The Ainu (「"アイヌ" or "アィヌ"」?; "Ainu" or"Aynu") (also called Ezo in historical texts) are indigenous people or groups in Japan and Russia. Historically they spoke the Ainu language and related varieties and lived in Hokkaidō, the Kuril Islands, and much of Sakhalin. Most of those who identify themselves as Ainu still live in this same region, though the exact number of living Ainu is unknown. This is due to ethnic issues in Japan resulting in those with Ainu backgrounds hiding their identities and confusion over mixed heritages. In Japan, because of intermarriage over many years with Japanese, the concept of a "pure Ainu" ethnic group is no longer feasible. Official estimates of the population are of around 25,000, while the unofficial number is upwards of 200,000 people.

The Ainu were distributed in the northern and central islands of Japan, from Sakhalin Island in the north to the Kuril Islands and the island of Hokkaidō and Northern Honshū, although some investigators place their former range as throughout Honshū and as far north as the southern tip of the Kamchatka Peninsula in what is now Cape Lopatka. The island of Hokkaido was known to the Ainu as Ainu-Moshir[Citation needed], and was formally annexed by the Japanese at the late date of 1868, partly as a means of preventing the intrusion of the Russians, and partly for imperialist reasons.

The Ainu are traditionally animists, believing that everything in nature has a kamuy (spirit or god) on the inside. There is a hierarchy of the kamui.

The most important is grandmother earth (fire), then kamui of the mountain (animals), then kamui of the sea (sea animals), lastly everything else. They have no priests by profession.

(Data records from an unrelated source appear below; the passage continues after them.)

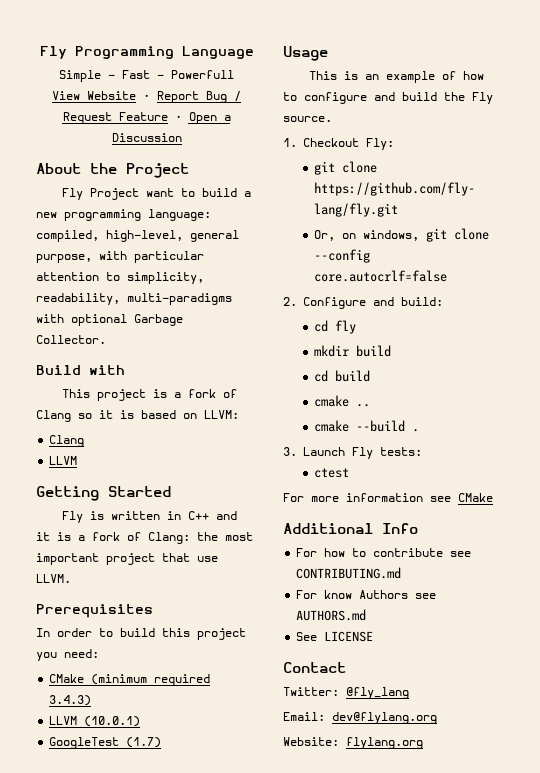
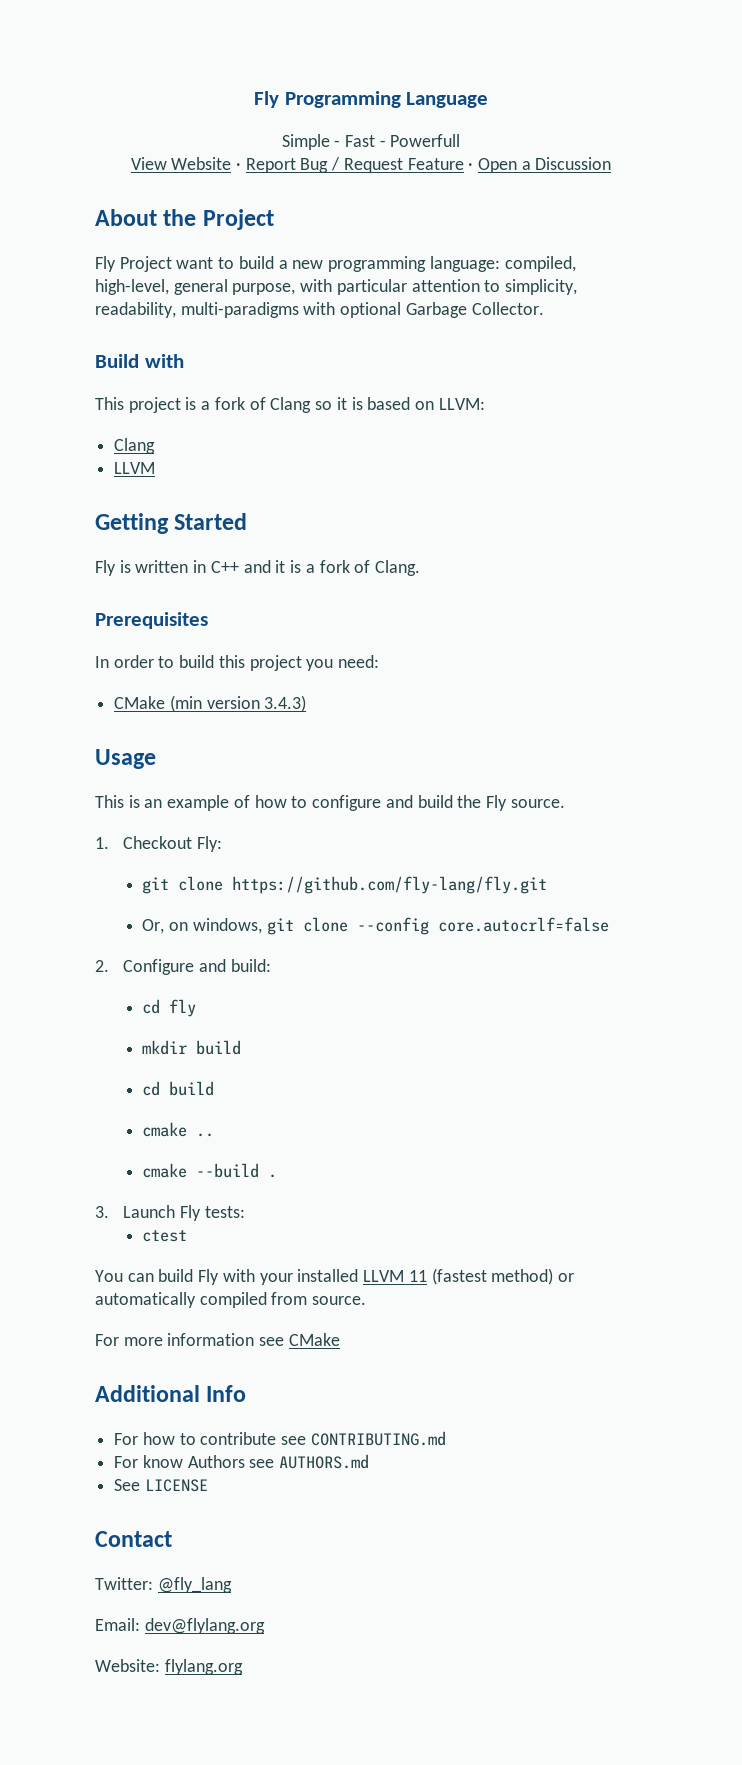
- Fly is written in C++ and it is a fork of Clang: the most important project that use LLVM.
+ Fly is written in C++ and it is a fork of Clang.
- CMake (minimum required 3.4.3)
+ CMake (min version 3.4.3)
- LLVM (10.0.1)
- GoogleTest (1.7)
+ You can build Fly with your installed LLVM 11 (fastest method) or automatically compiled from source.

The village chief performs whatever religious ceremonies are necessary; ceremonies are confined to making libations of rice beer, uttering prayers, and offering willow sticks with wooden shavings attached to them. These sticks are called inau (singular) and nusa (plural). They are placed on an altar used to help the spirits of killed animals in salvation. The Ainu people give thanks to the gods before eating and pray to the deity of fire in time of sickness. They believe their spirits are immortal, and that their spirits will be rewarded hereafter by ascending to Kamui Mosir (Land of the Gods).

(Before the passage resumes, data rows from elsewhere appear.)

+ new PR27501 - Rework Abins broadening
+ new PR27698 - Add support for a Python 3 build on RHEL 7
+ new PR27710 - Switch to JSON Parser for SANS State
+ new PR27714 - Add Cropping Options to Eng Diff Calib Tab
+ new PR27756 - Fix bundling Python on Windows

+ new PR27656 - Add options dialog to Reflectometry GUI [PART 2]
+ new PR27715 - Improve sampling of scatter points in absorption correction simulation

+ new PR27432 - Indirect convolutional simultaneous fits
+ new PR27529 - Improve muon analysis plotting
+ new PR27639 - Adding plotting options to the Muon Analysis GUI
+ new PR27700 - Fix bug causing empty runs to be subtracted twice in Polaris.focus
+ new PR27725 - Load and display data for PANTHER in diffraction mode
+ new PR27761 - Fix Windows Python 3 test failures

The word "Oina" is an Ainu word referring to shorter epic poems, chanted principally by women about the gods.


The Oina Tribe of Ōkami are heavily based on the Ainu people. The alternate name, Ezo, is used in the naming of a mountain called Ezofuji, located near the Oina village of Wep'keer. The Oina, like the Ainu are located in the north of the country. The land they live in is called Kamui named after spirit or god that the Ainu believe exists on the inside of everything in nature.

The Poncles are a reference to a race called the "Koropokkur" or "Koro-pok-guru" from Ainu mythology. Koro-pok-guru (men-under-butterbur in Ainu) are little underground dwellers.